Saturday, October 3, 2015

Science doesn’t back up all EPA claims

See EPA overreach based on politics by Bernard L. Weinstein. He is associate director of the Maguire Energy Institute and an adjunct professor of business economics in the Cox School of Business at Southern Methodist University. Excerpts:
"Ground level ozone, which helps produce smog, has been falling for years. As our economy has grown 30 percent since 2000, ozone levels have dropped 18 percent"

"Though ozone regulations were tightened in 2008, the EPA now wants to lower acceptable levels by another 14 percent."

"the Environmental Protection Agency is pushing three disruptive and expensive regulatory initiatives to lower ozone emissions from vehicles, carbon emissions from power plants, and methane releases from oil and gas"

"this could be one of the costliest regulations ever adopted in terms of reduced economic output and lower job creation."

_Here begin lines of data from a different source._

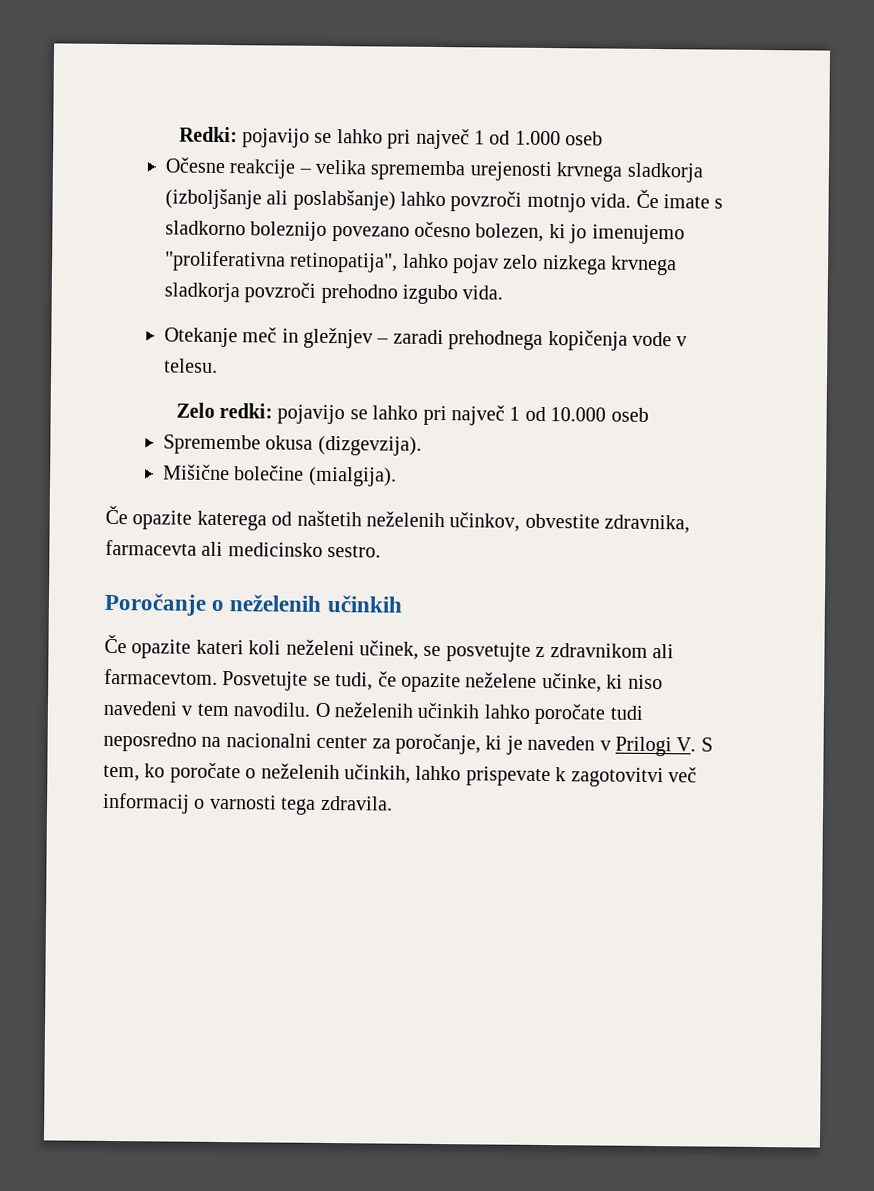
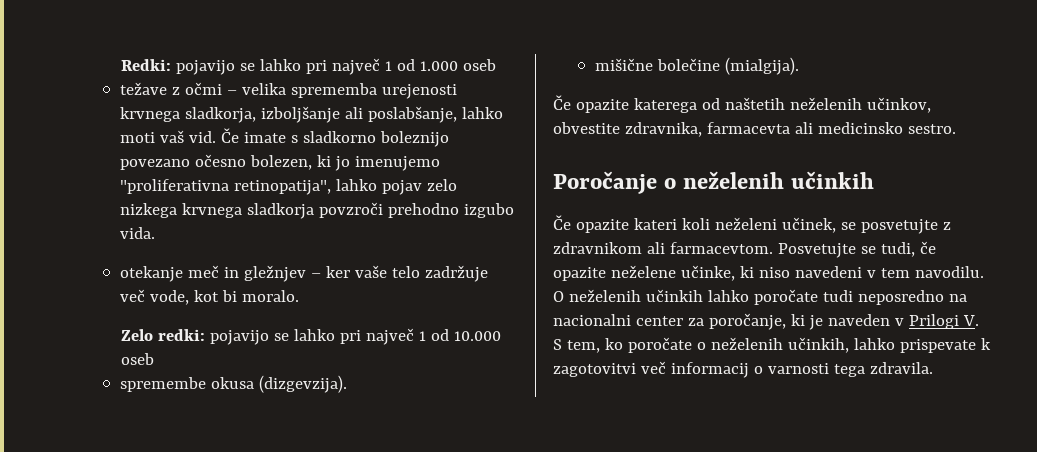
- Očesne reakcije – velika sprememba urejenosti krvnega sladkorja (izboljšanje ali poslabšanje) lahko povzroči motnjo vida.
+ težave z očmi – velika sprememba urejenosti krvnega sladkorja, izboljšanje ali poslabšanje, lahko moti vaš vid.
- Otekanje meč in gležnjev – zaradi prehodnega kopičenja vode v telesu.
+ otekanje meč in gležnjev – ker vaše telo zadržuje več vode, kot bi moralo.
- Spremembe okusa (dizgevzija).
+ spremembe okusa (dizgevzija).
- Mišične bolečine (mialgija).
+ mišične bolečine (mialgija).

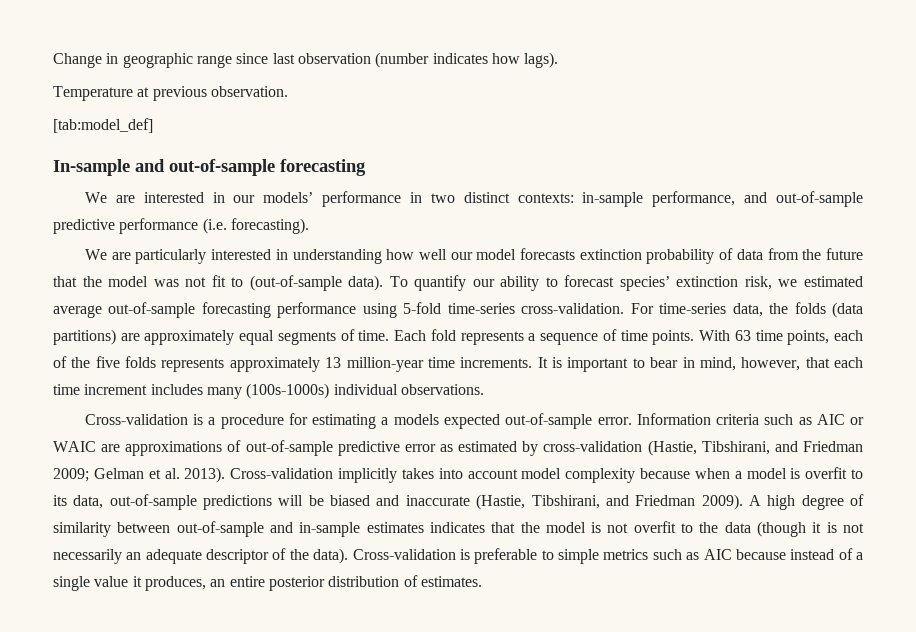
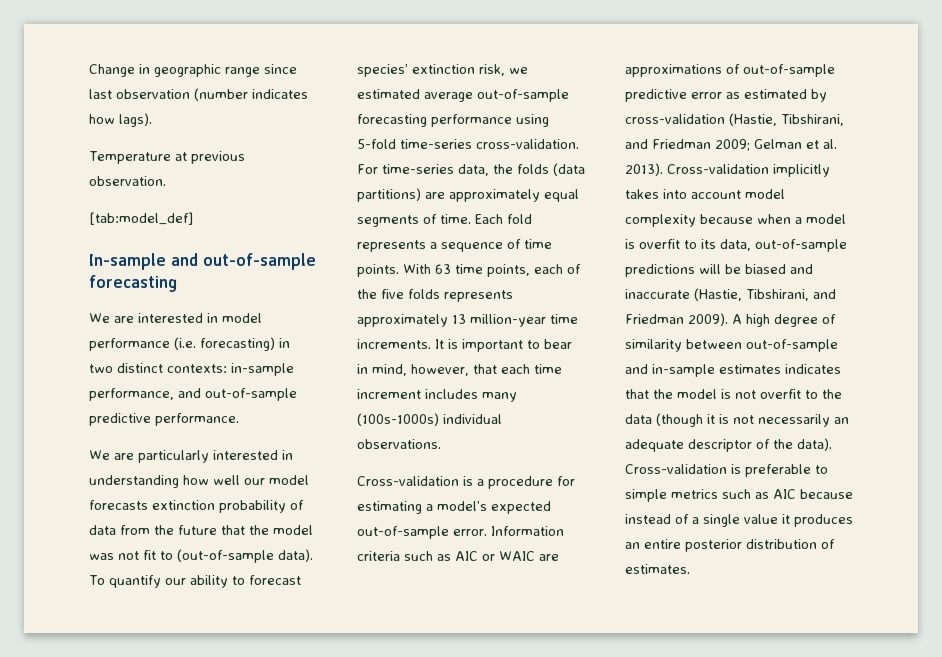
- We are interested in our models’ performance in two distinct contexts: in-sample performance, and out-of-sample predictive performance (i.e. forecasting).
+ We are interested in model performance (i.e. forecasting) in two distinct contexts: in-sample performance, and out-of-sample predictive performance.
- Cross-validation is a procedure for estimating a models expected out-of-sample error.
+ Cross-validation is a procedure for estimating a model’s expected out-of-sample error.
- Cross-validation is preferable to simple metrics such as AIC because instead of a single value it produces, an entire posterior distribution of estimates.
+ Cross-validation is preferable to simple metrics such as AIC because instead of a single value it produces an entire posterior distribution of estimates.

"The EPA touts the health benefits from lower ozone levels, arguing that ozone is a major cause of asthma and other diseases. But science doesn’t back up this claim. In fact, the incidence of asthma has been rising as ozone levels have been falling, and the National Institutes of Health cites neither climate change nor ozone as a cause of asthma. What’s more, recent studies have shown no measurable reductions in deaths and illnesses from cardiovascular and respiratory illnesses in communities that have recorded more than a 20 percent drop in ozone levels."

"In July, the EPA proposed a set of regulations designed to further reduce carbon emissions, or GHGs, from the nation’s electric power plants. To achieve this 32 percent reduction by 2030, hundreds of coal-fired generators will have to be mothballed while some gas-fired plants may have to shut down as well."

"The EPA has acknowledged neither the fact that GHG emissions are lower today than 20 years ago nor the huge costs businesses and consumers will bear as a result of shuttering America’s lowest-cost power plants. According to the Energy Information Administration, while electricity from coal and natural gas plants averages $43 per megawatt-hour, wind power averages $107."

"if the EPA power plan is implemented household electric and heating bills will rise by an average of $680 annually."

"the agency has proposed a 45 percent reduction of emissions within 10 years."

"Methane emissions from natural gas production have decreased 38 percent since 2005 while those from hydraulically fractured wells have dropped 79 percent."